Here is my take on the issue. Please feel free to provide any input you have on this topic.
The question I asked of everyone was what would the temperature of the Earth be if everything else was held constant except there was no CO2 in the atmosphere.
So questions of albedo and clouds must be ignored. Another thread can discuss the legitimacy of such feedbacks, but the question I want answered by everyone is what would the Earth’s temperature be if there was no CO2.
My approach was to determine the total net energy that is transferred from the surface to the atmosphere. I used Kiehl-Trenberth 1997 and 2008 and others. While slight differences existed the overall result is that there is 120 W/m^2 of energy transferred to the atmosphere by the Earth’s surface. This is 71% of the total energy that is absorbed by the surface from the Sun.
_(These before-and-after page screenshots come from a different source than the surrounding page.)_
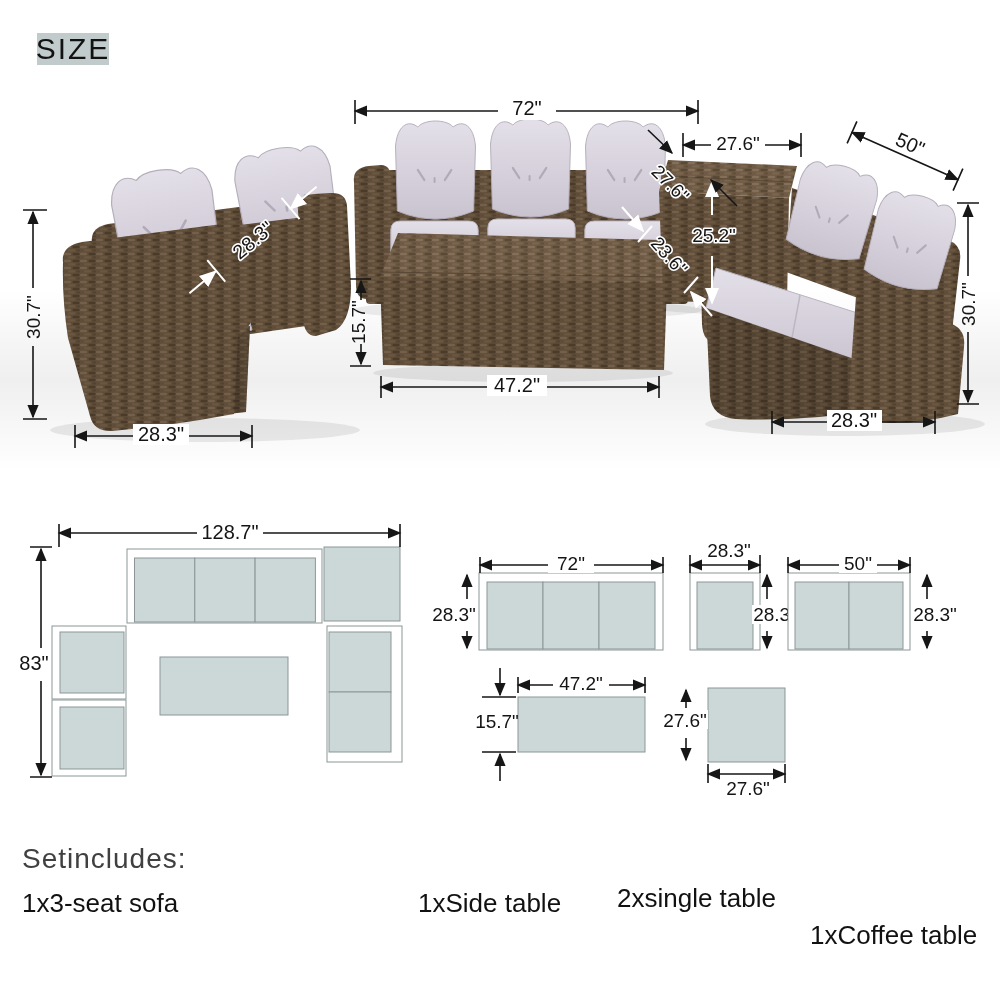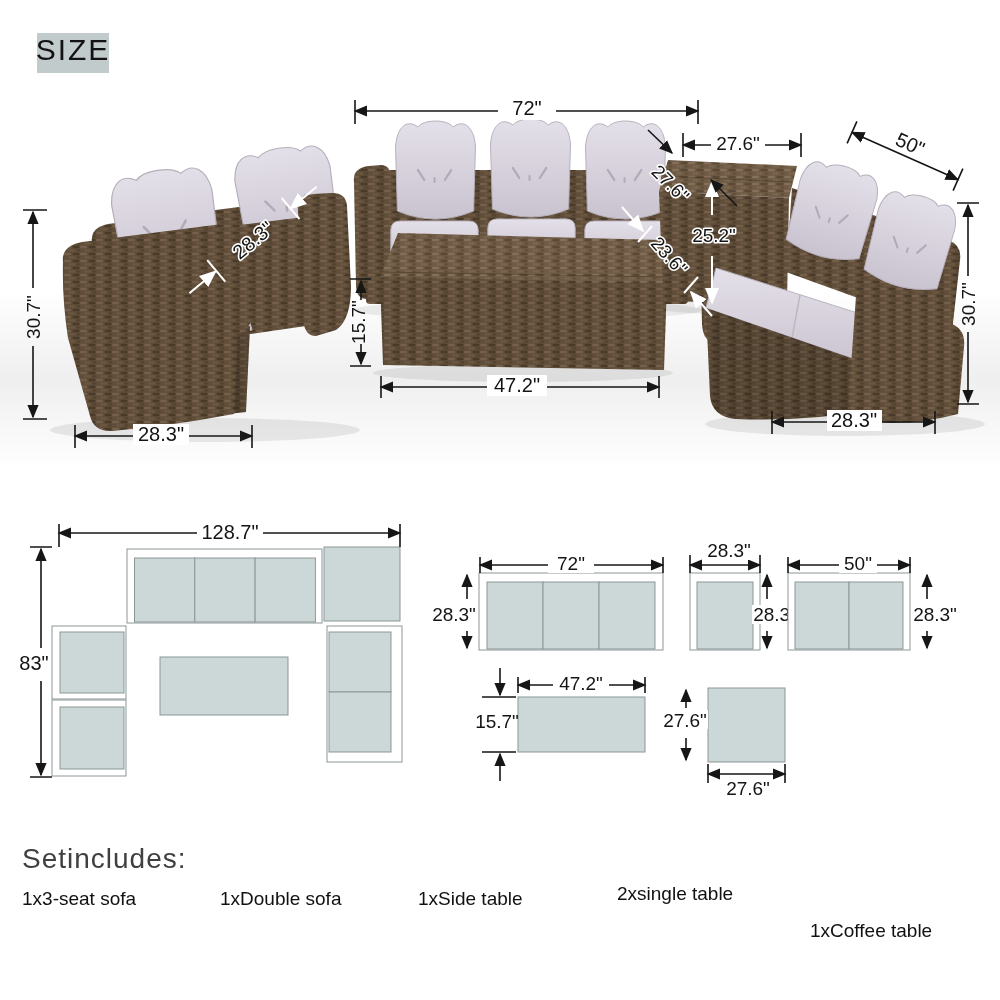"SIZE" .badge { align-items: flex-start -> center; height: 40px -> 32px }
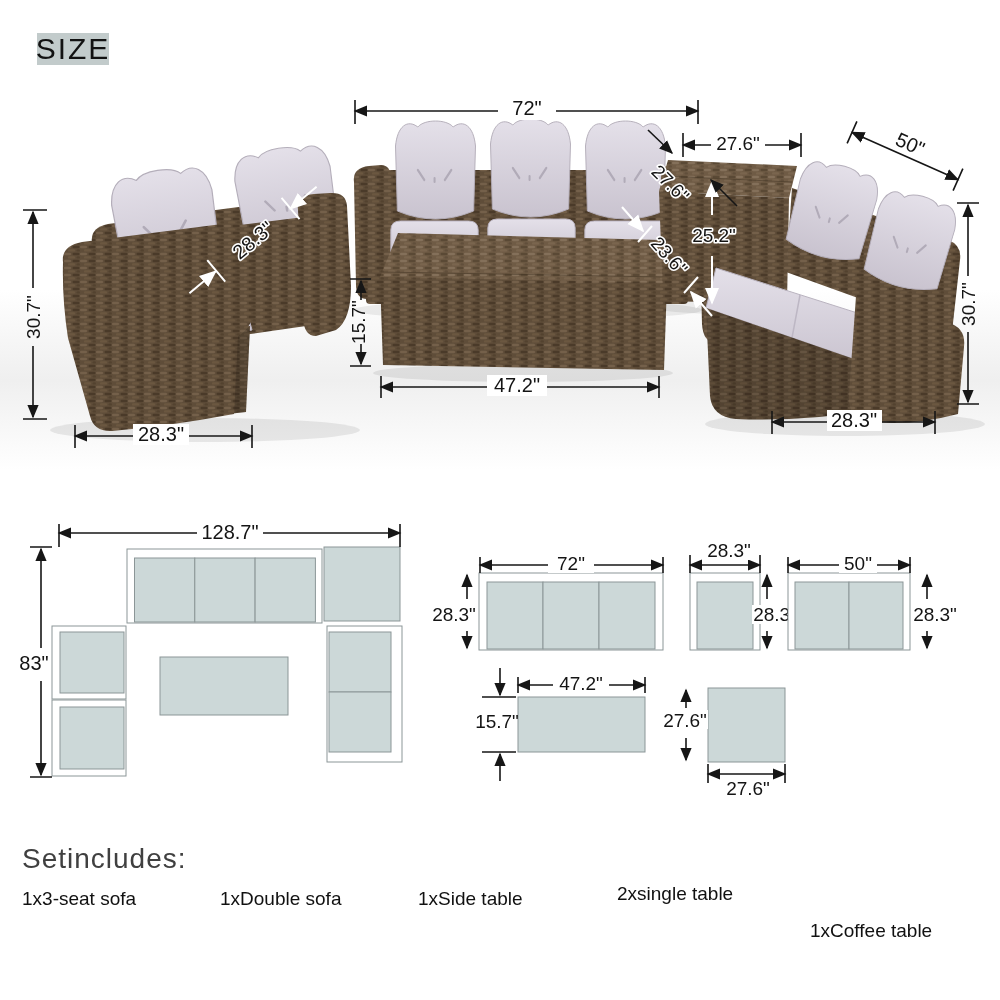"1x3-seat sofa" .inc { font-size: 19px -> 26px }
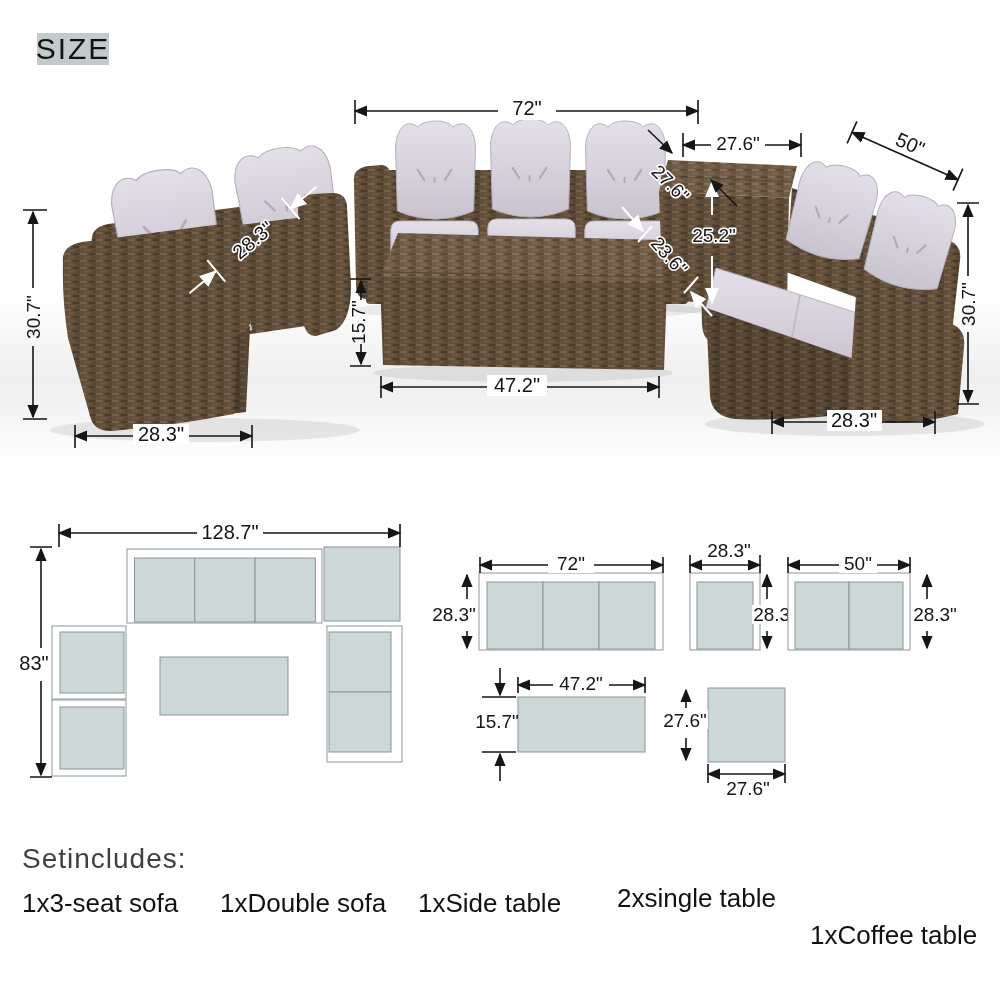"1xDouble sofa" div.inc { html: <div>1xDouble sofa</div> -> none }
I then broke down each transfer mechanism. Here is the end result as shown in my book.
Evaporation: 80.0 W/m^2
Water vapor (GHG): 18.1 W/m^2
Convection: 17.0 W/m^2
CO2 (GHG): 3.3 W/m^2
Ozone (GHG): 1.0 W/m^2
Other (GHG): 0.7 W/m^2
This total energy transfer is consistent with the daily temperature cycle that exists in the atmosphere. I can provide more details on that if anyone is interested.
Since the accepted value of the total GHE is 33 °C, I used each proportion of energy to the 33 °C. The result was as follows:
Evaporation: 22.0 °C
Water vapor (GHG): 5.0 °C
Convection: 4.7 °C
CO2 (GHG): 0.9 °C
Ozone (GHG): 0.3 °C
Other (GHG): 0.2 °C
If CO2 were removed, the change in energy transfer would be 3.3 W/m^2 which is 2.75% of the total. That change corresponds to a total change to the GHE of 0.9 °C which I will consider 1 °C as the ozone transfer really takes place in the stratosphere.
Since the Earth’s temperature is ~287K, the temperature of the Earth without CO2 would be ~286K.